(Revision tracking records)
§

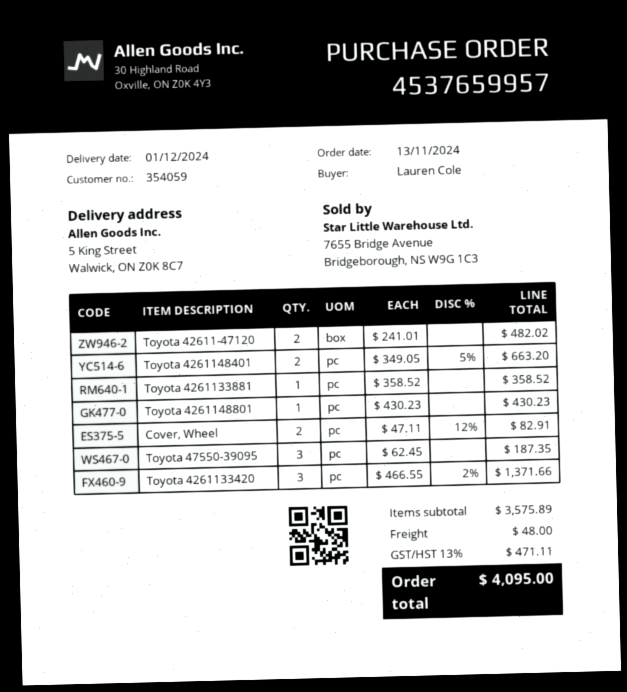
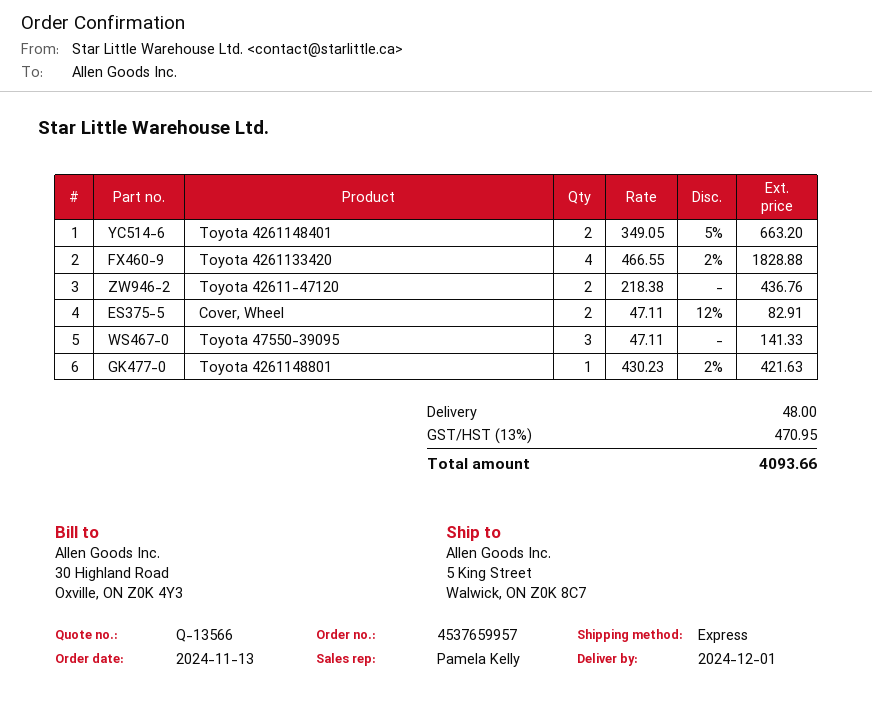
Toyota 42611-47120: 2 x 241.01 = 482.02 -> 2 x 218.38 = 436.76
Toyota 4261133881: 1 x 358.52 = 358.52 -> none
Toyota 4261148801: 1 x 430.23 = 430.23 -> 1 x 430.23 - 2% = 421.63
Toyota 47550-39095: 3 x 62.45 = 187.35 -> 3 x 47.11 = 141.33
Toyota 4261133420: 3 x 466.55 - 2% = 1371.66 -> 4 x 466.55 - 2% = 1828.88
tax: 13% = 471.11 -> 13% = 470.95
total: 4095.00 -> 4093.66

§

## THE TASK
Word for word, repeat the lines from the one holding "Toyota 4261148801: 1" through the last line of the entries, both included.

## EXERCISE SOLUTION
Toyota 4261148801: 1 x 430.23 = 430.23 -> 1 x 430.23 - 2% = 421.63
Toyota 47550-39095: 3 x 62.45 = 187.35 -> 3 x 47.11 = 141.33
Toyota 4261133420: 3 x 466.55 - 2% = 1371.66 -> 4 x 466.55 - 2% = 1828.88
tax: 13% = 471.11 -> 13% = 470.95
total: 4095.00 -> 4093.66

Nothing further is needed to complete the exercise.